Humor is a big part of who he is, although like Audrey, a lot of people don’t always get it.

“He’s actually really funny but you don’t always see it,” Smith said. “It’s a very dry sense of humor.”

Bates said he learned it growing up from his father and grandfather.

“It seems to be pretty common with country folk generally to say something that is really a joke and keep a straight face so that people wonder if you are kidding or not,” he said. “My dad and grandpa were both very good at this.”

It’s sometimes hard, though, to bring that humor to his church calling because it carries with it a good amount of stress and worry. Bates, whose salt and pepper hair has probably gotten a little more salty in the past couple of years, said knowing all about people’s personal problems is difficult for him.

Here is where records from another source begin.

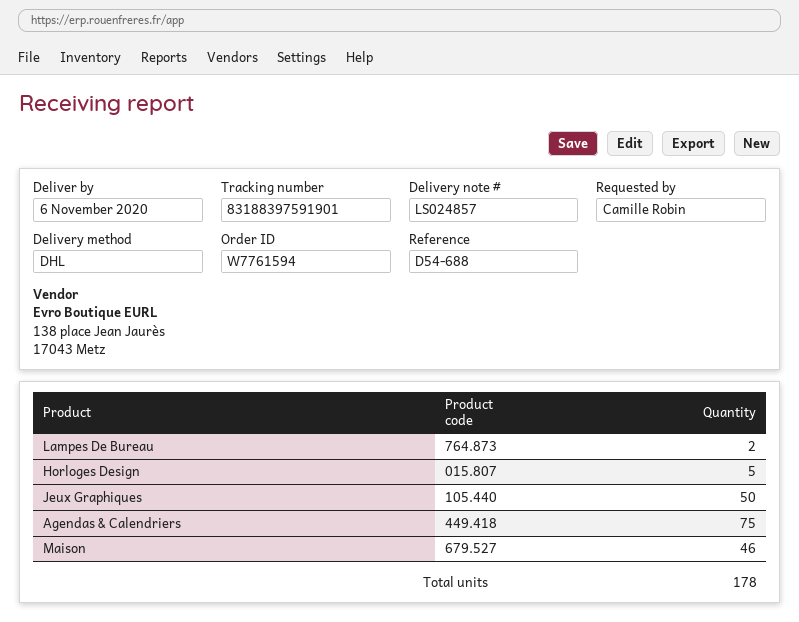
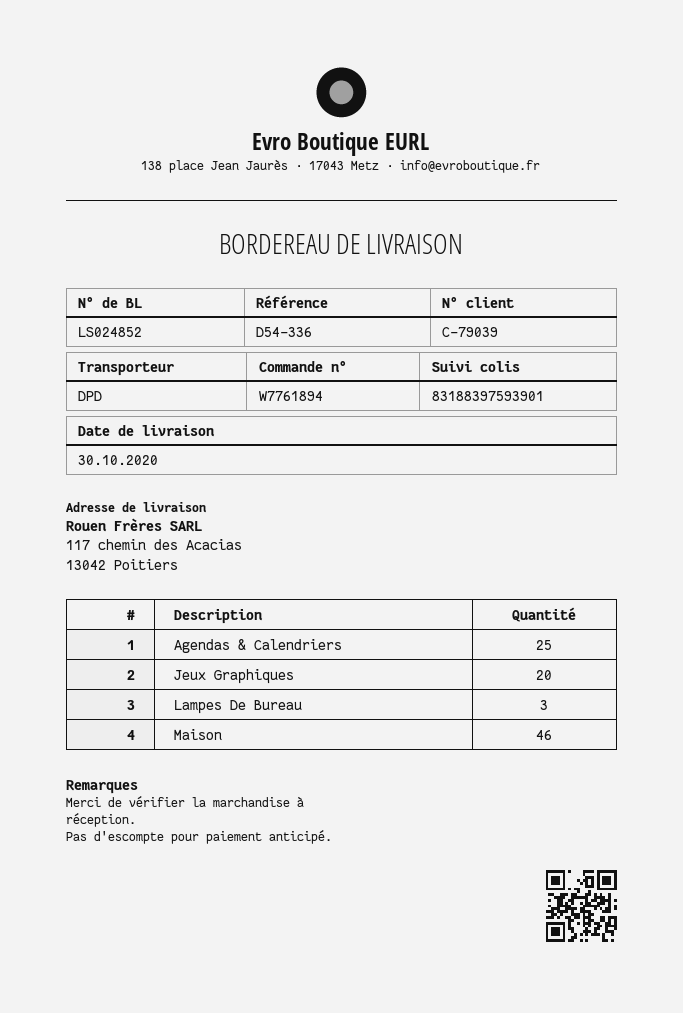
order number: W7761594 -> W7761894
delivery note number: LS024857 -> LS024852
delivery date: 2020-11-06 -> 2020-10-30
reference: D54-688 -> D54-336
shipping method: DHL -> DPD
tracking number: 83188397591901 -> 83188397593901
Lampes De Bureau: 2 -> 3
Horloges Design: 5 -> none
Jeux Graphiques: 50 -> 20
Agendas & Calendriers: 75 -> 25

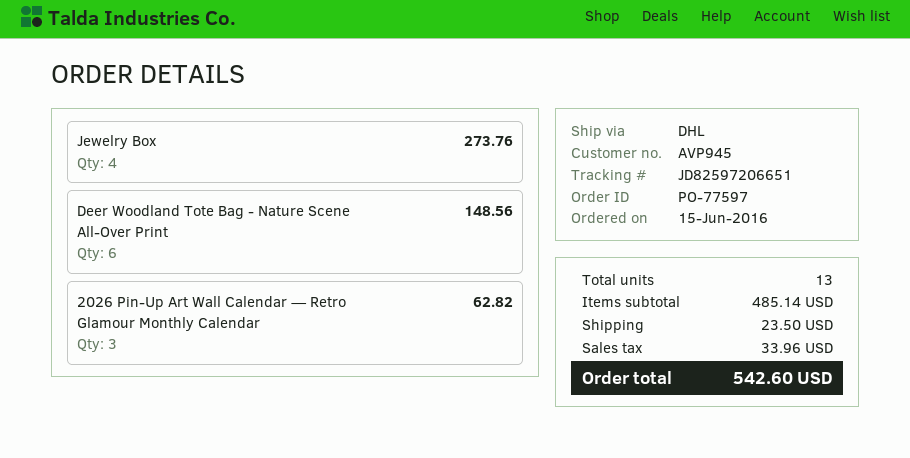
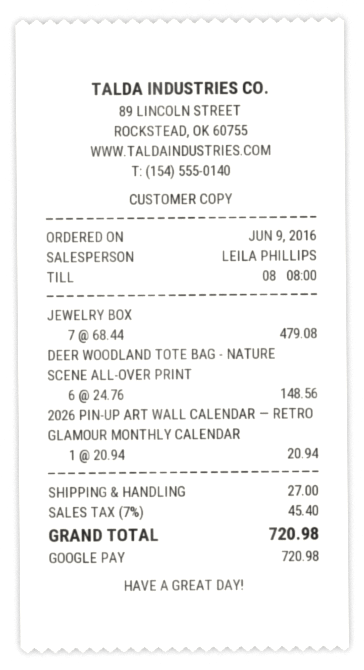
order date: 2016-06-15 -> 2016-06-09
Jewelry Box: 4 for 273.76 -> 7 for 479.08
2026 Pin-Up Art Wall Calendar — Retro Glamour Monthly Calendar: 3 for 62.82 -> 1 for 20.94
shipping: 23.50 -> 27.00
tax: 33.96 -> 45.40
total: 542.60 -> 720.98

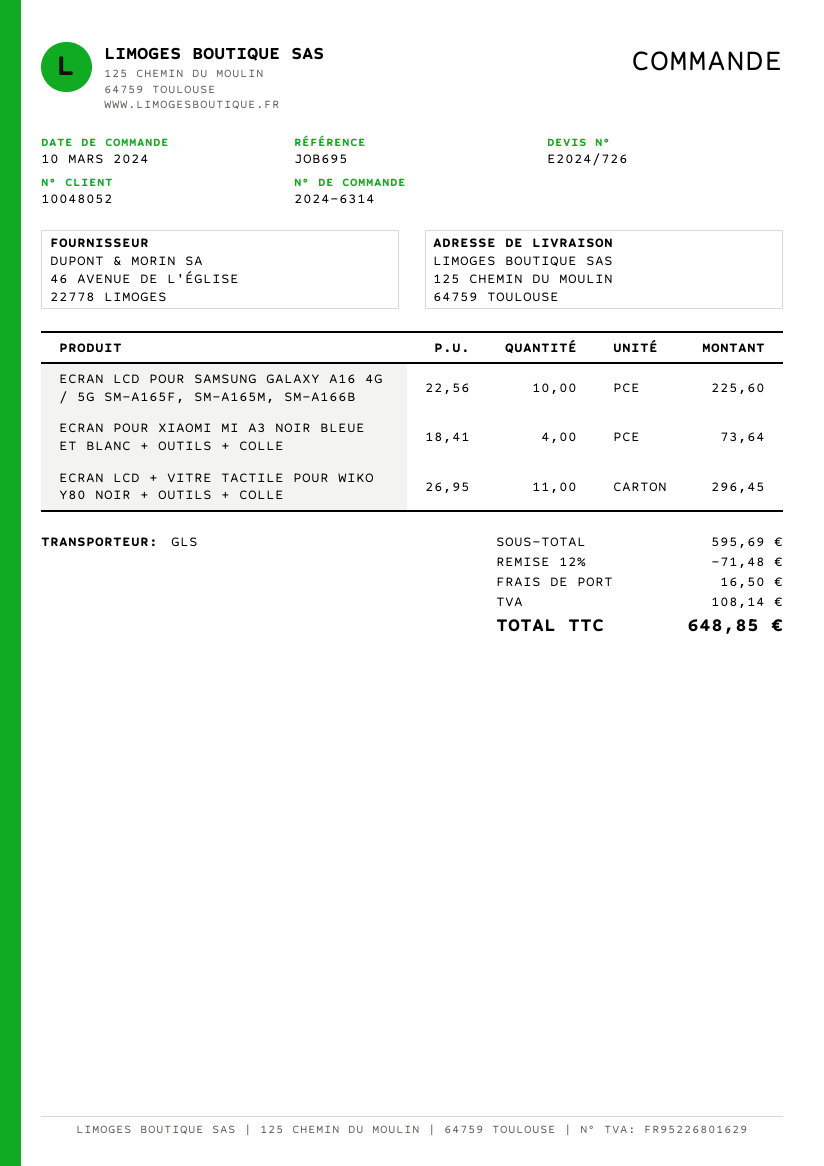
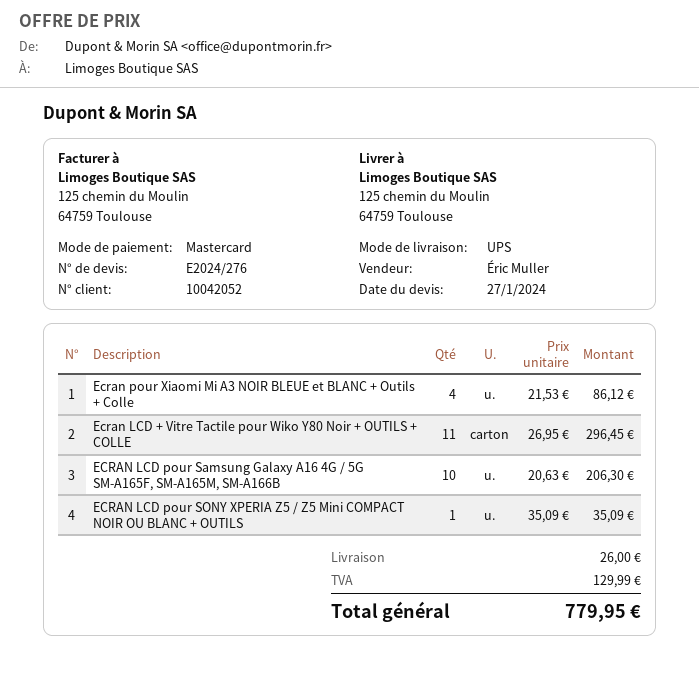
quote number: E2024/726 -> E2024/276
customer number: 10048052 -> 10042052
shipping method: GLS -> UPS
ECRAN LCD POUR SAMSUNG GALAXY A16 4G / 5G SM-A165F, SM-A165M, SM-A166B: 10 x 22.56 = 225.60 -> 10 x 20.63 = 206.30
ECRAN POUR XIAOMI MI A3 NOIR BLEUE ET BLANC + OUTILS + COLLE: 4 x 18.41 = 73.64 -> 4 x 21.53 = 86.12
ECRAN LCD pour SONY XPERIA Z5 / Z5 Mini COMPACT NOIR OU BLANC + OUTILS: none -> 1 x 35.09 = 35.09
discount: 12% = 71.48 -> none
shipping: 16.50 -> 26.00
tax: 108.14 -> 129.99
total: 648.85 -> 779.95

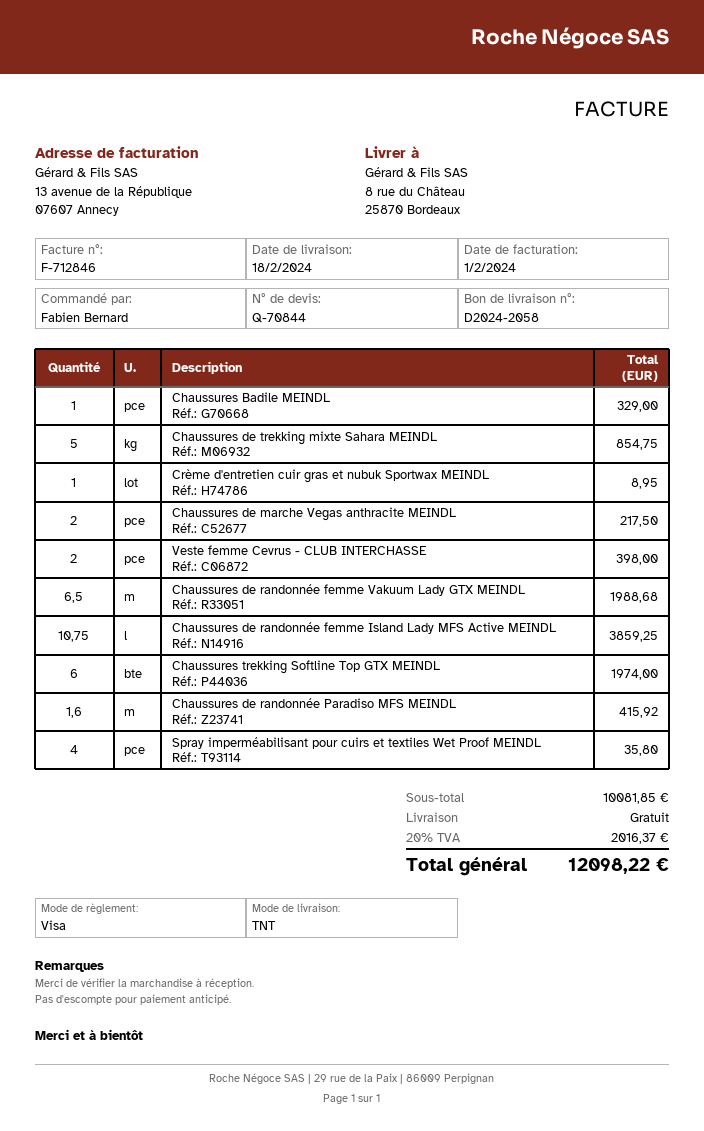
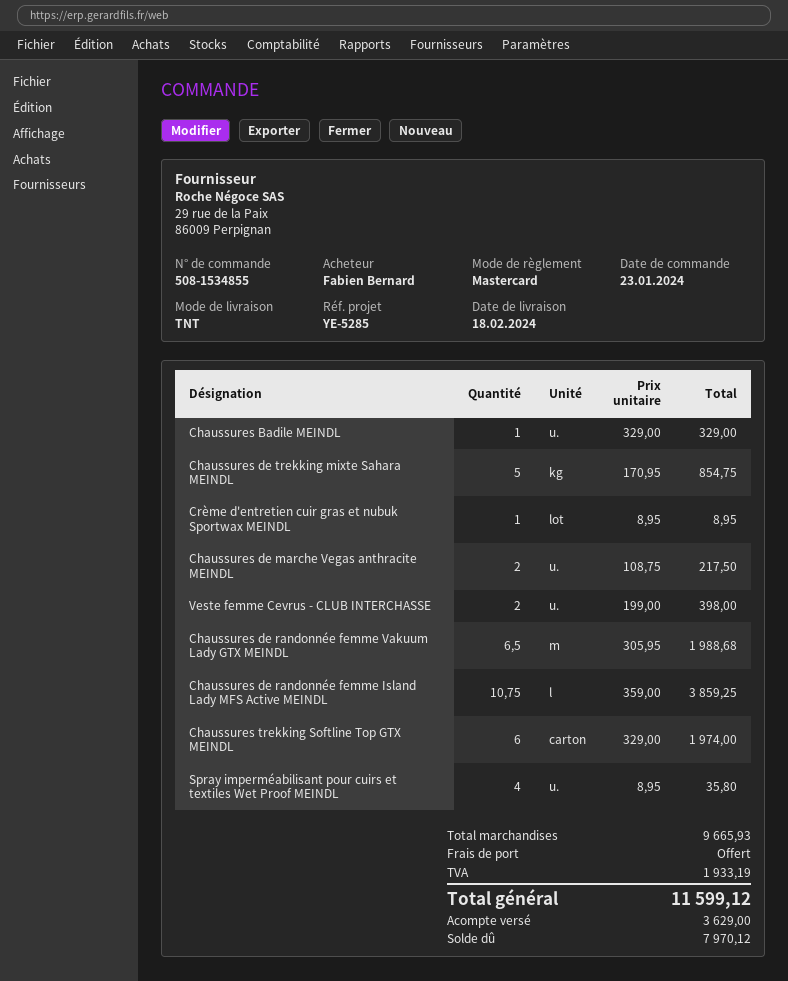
payment method: Visa -> Mastercard
Chaussures de randonnée Paradiso MFS MEINDL: 1.6 for 415.92 -> none
subtotal: 10081.85 -> 9665.93
tax: 2016.37 -> 1933.19
total: 12098.22 -> 11599.12

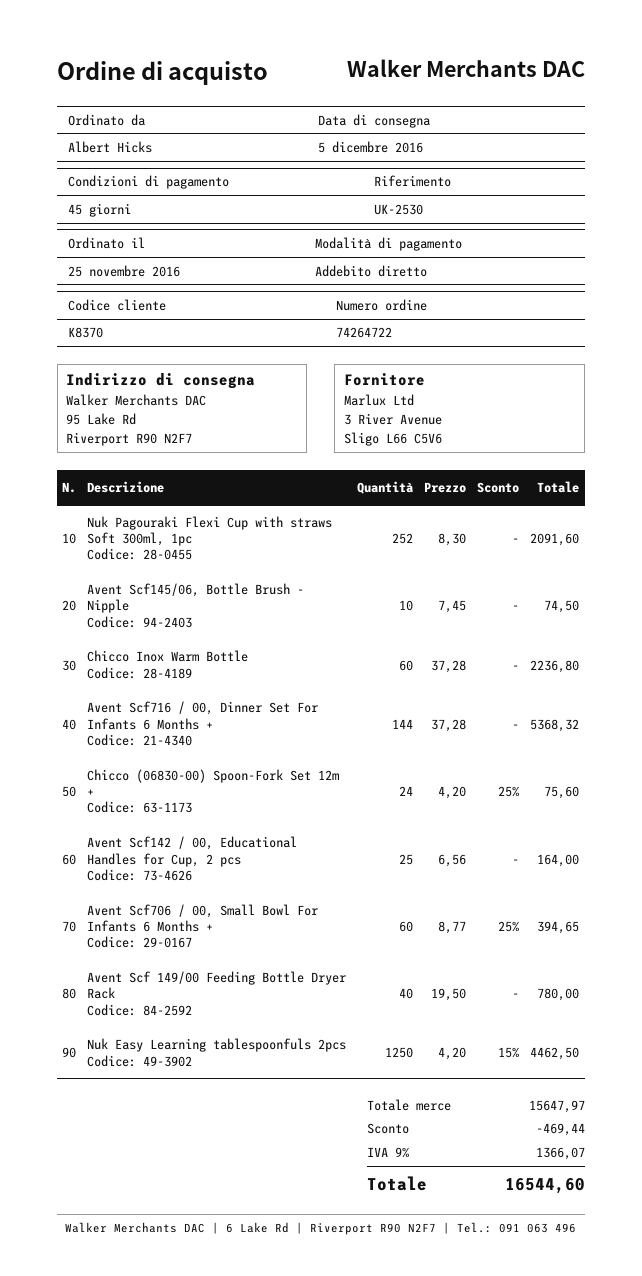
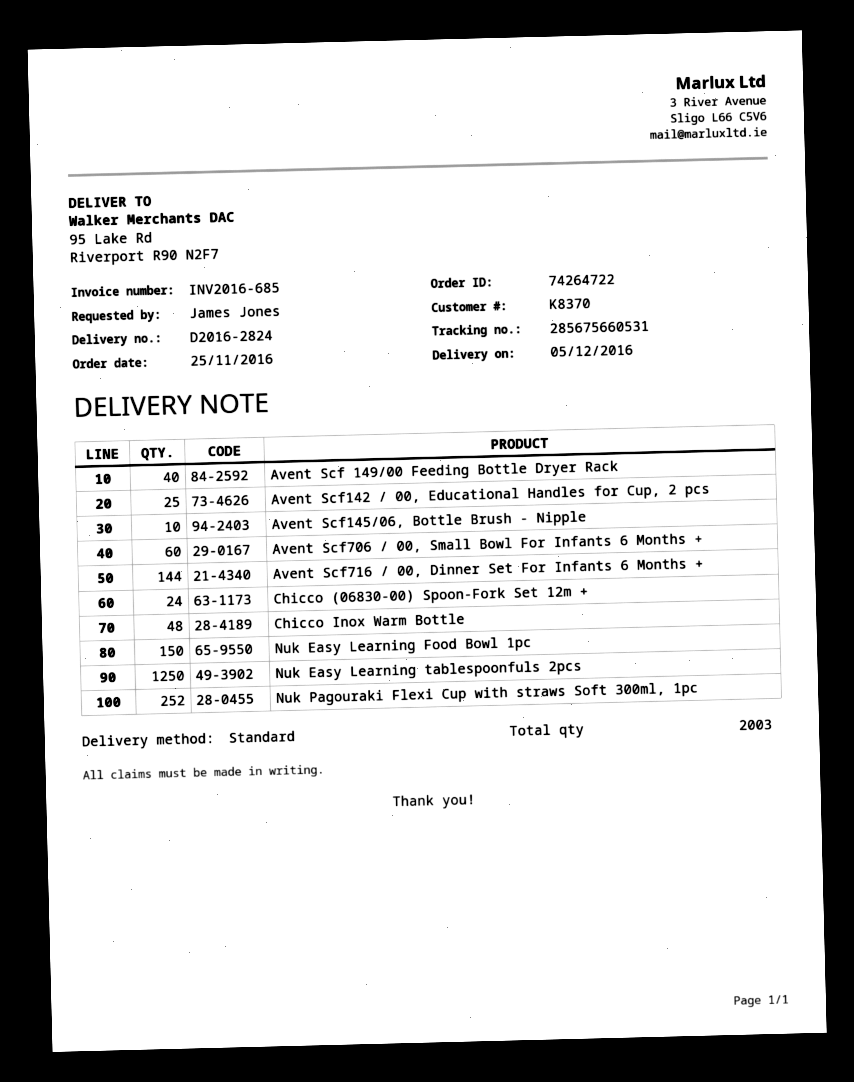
ordered by: Albert Hicks -> James Jones
Chicco Inox Warm Bottle: 60 -> 48
Nuk Easy Learning Food Bowl 1pc: none -> 150

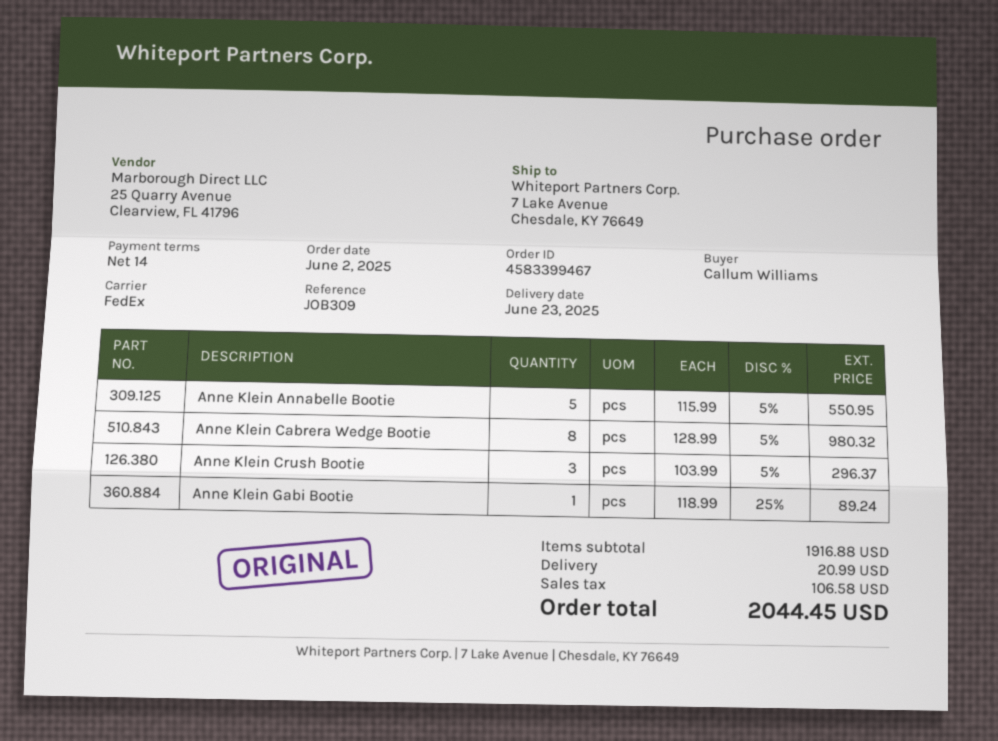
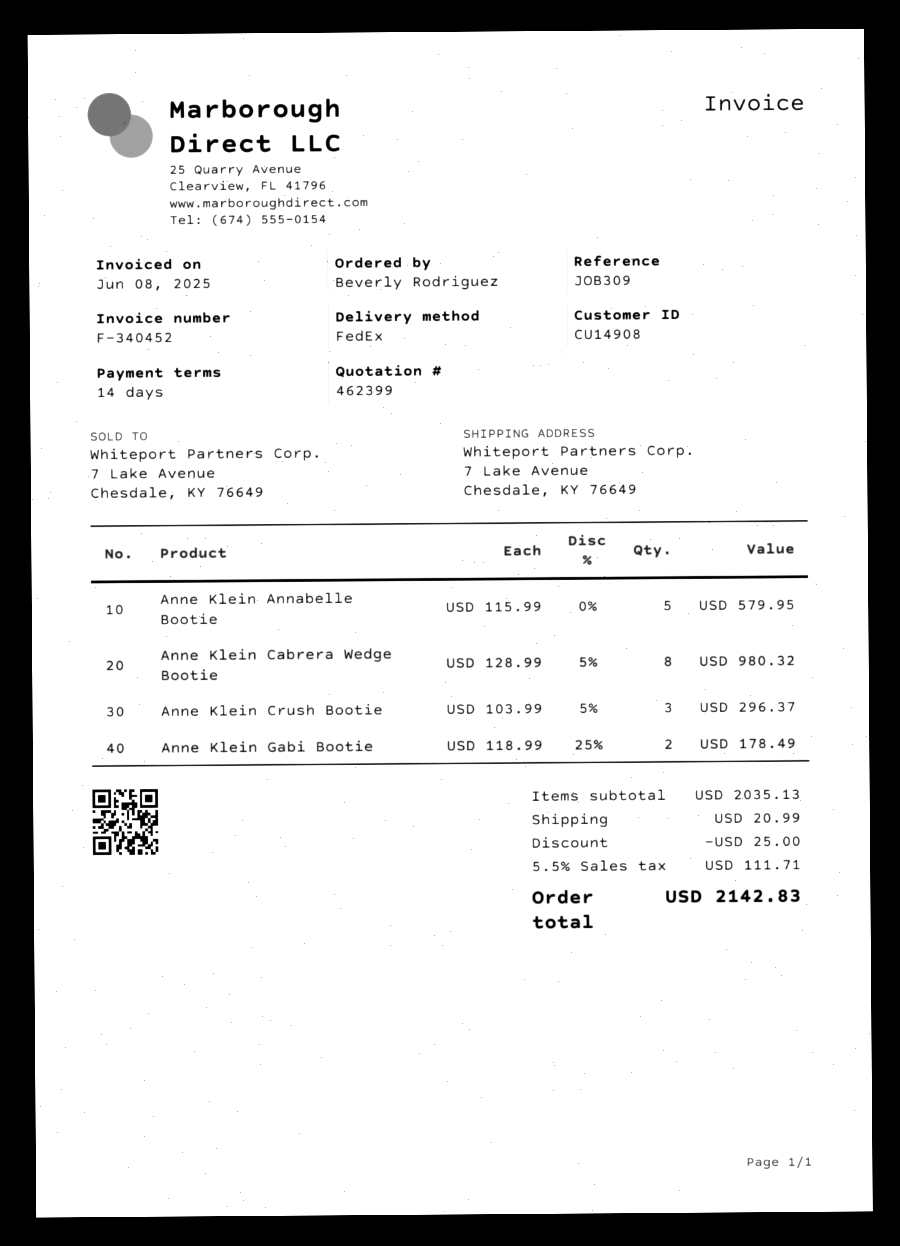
ordered by: Callum Williams -> Beverly Rodriguez
Anne Klein Annabelle Bootie: 5 x 115.99 - 5% = 550.95 -> 5 x 115.99 = 579.95
Anne Klein Gabi Bootie: 1 x 118.99 - 25% = 89.24 -> 2 x 118.99 - 25% = 178.49
subtotal: 1916.88 -> 2035.13
discount: none -> 25.00
tax: 106.58 -> 111.71
total: 2044.45 -> 2142.83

“It’s hard to let it all go,” he said.

And on top of that, it also takes up a significant portion of his free time, time away from his family.

“Family is really important and I feel bad when I don’t spend time with them,” Bates said. “It’s hard to serve the needs of the people in the branch and still have time at home.”

But he also sees his service as a blessing and enjoys helping people with their welfare needs.

“I think we’ve gotten to know a lot more people,” he said. “You get to see them grow and progress. It’s nice to help them with their financial needs – their basic needs – and have the resources to help. And it’s given us more perspective.”

His wife, Kristin, agrees there are blessings that come with it and she’s grateful for the time they have to learn and grow through this experience.

“It’s helped us to all have more focus on helping others…and it makes us more appreciative of the blessings we have,” she said. “The calling doesn’t last forever, and when he’s released, I know he wants to feel that he did all he could do and worked hard at it.”


Audrey’s made her way back into the dining room, wearing part of the dinner Kristin is making on her face.

First, she asks: “Me?”

Nothing. She presses harder. “Me! Me!”

Still nothing, so she smiles. “Me, Da Da, Me.”

He smiles, too, reaches down and picks her up.

With the busy schedule he carries as professor and branch president – and as husband and father – those brief, stolen moments of his attention are cherished.

And for Audrey, who has now traded in the doll for the earlier plastic toy, she’s happy just the same. She’s got her Da.